Menurut Humas SMK Manusa Akhmad Subhki,S.Kom, pelatihan ini diikuti oleh 27  peserta dari  perwakilan RT . Sebagai target pelatihan ini ialah pembuatan  teralis  pengaman jendela kantor balai desa Pembukaan Pelatihan ini dihadiri oleh  pemerintah kecamatan Ajibarang  yang diwakili oleh Kasi Pemerintahan kecamatan,yang dalam sambutannya mengajak agar kegiatan ini  terus berlanjut menjadi embrio BUM Des dan didukung  oleh pemdes stempat. Sementara sambutan dari perwakilan SMK yang dihadiri oleh  Humas sekolah  menyebutkan,agar kegiatan ini bukan menjadi kegiatan seremonial saja yang dibiayai oleh  dana desa namun lebih  menyentuh pada  kebutuhan masyarakat. Dengan mencapai sasaran sehingga bukan  money oriented namun target orientad.
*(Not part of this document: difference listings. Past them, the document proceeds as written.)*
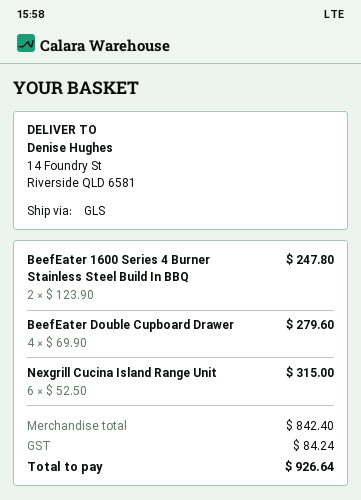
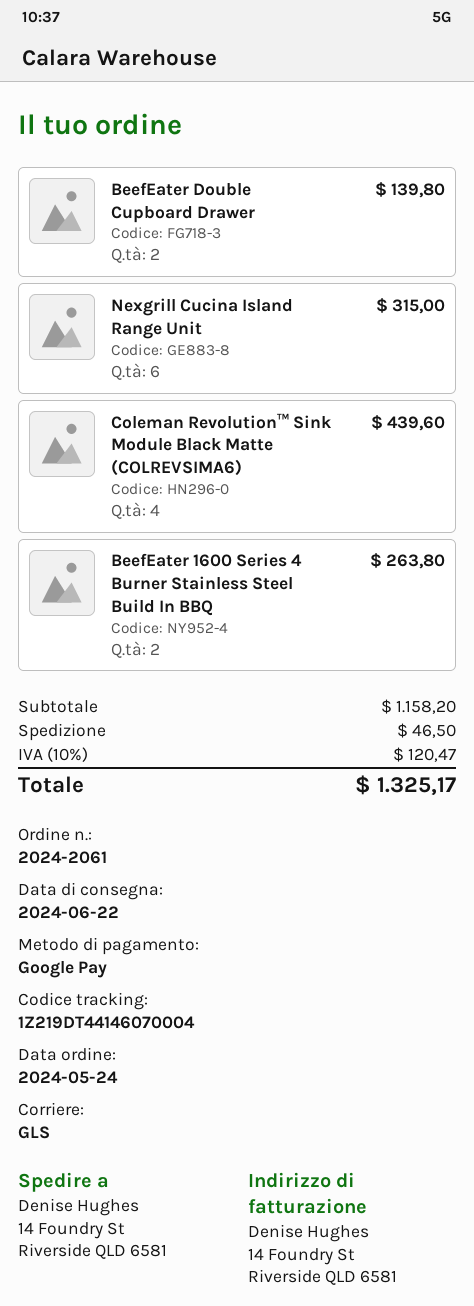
BeefEater 1600 Series 4 Burner Stainless Steel Build In BBQ: 2 for 247.80 -> 2 for 263.80
BeefEater Double Cupboard Drawer: 4 for 279.60 -> 2 for 139.80
Coleman Revolution™ Sink Module Black Matte (COLREVSIMA6): none -> 4 for 439.60
subtotal: 842.40 -> 1158.20
shipping: none -> 46.50
tax: 84.24 -> 120.47
total: 926.64 -> 1325.17

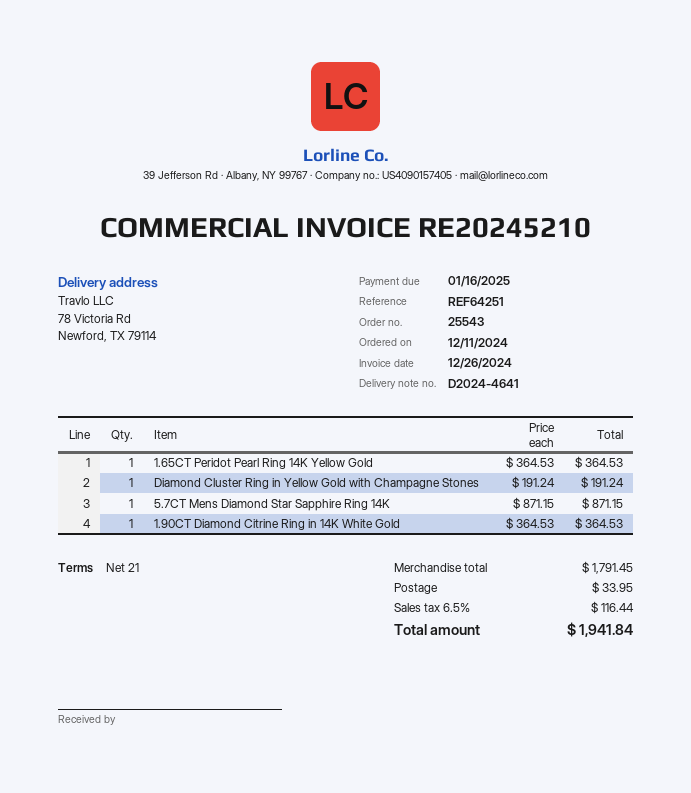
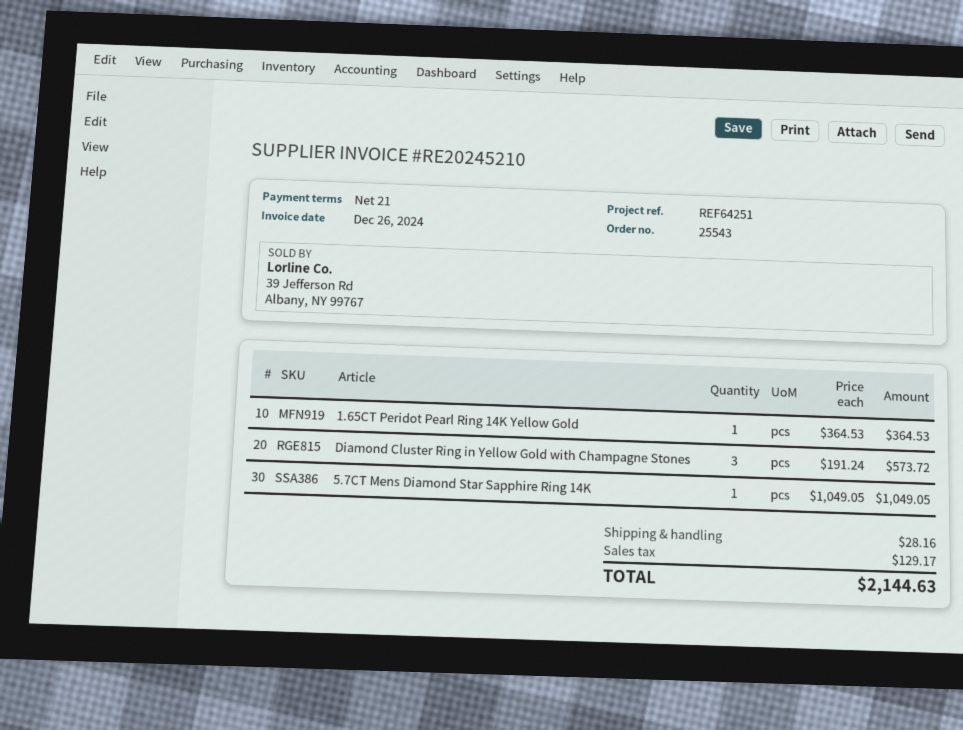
Diamond Cluster Ring in Yellow Gold with Champagne Stones: 1 x 191.24 = 191.24 -> 3 x 191.24 = 573.72
5.7CT Mens Diamond Star Sapphire Ring 14K: 1 x 871.15 = 871.15 -> 1 x 1049.05 = 1049.05
1.90CT Diamond Citrine Ring in 14K White Gold: 1 x 364.53 = 364.53 -> none
shipping: 33.95 -> 28.16
tax: 116.44 -> 129.17
total: 1941.84 -> 2144.63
Berbagai kendala yang akan dihadapi sedini mungkin pihak desa bisa  terlibat ,misalnya dukungan pengadaan peralatan yang akan dirasakan oleh para peserta  ke depan untuk mempraktekkan hasil pelatihan  ini,agar  lebih  bermanfaat bagi  masyarakat  ke depan.

Dari penuturan ketua panitia ,Agus Suroso,S.E, S.Kom,M.T, pelatihan ini  mempraktekan 2 sistim pengelasan  yaitu Las Listrik dan Asetilen . sedang pencapain target pelatihan ini,mencapai  realisasi 100 persen dengan   selesainya terpasang  teralis sebanyak 20 pice. Sementara respon dari peserta  yang telah mengikuti  mengharapkan agar kegiatan seperti ini harus dilakukan  dengan frekuensi yang  lebih sering agar  lebih meningkatkan  efektifitas hasilnya.

Sedang harapan  dari pelaksanaan pelatihan  ini menurut  kepala SMK Ma'arif NU 1 Ajibarang  seperti yang diwakili oleh  Waka Humas  Akhmad Subhki,S.Kom, agar para peserta nantinya dapat mengaplikasikan ilmunya dan menjadi modal untuk peningkatan kesejahteraan ekonomi keluarga.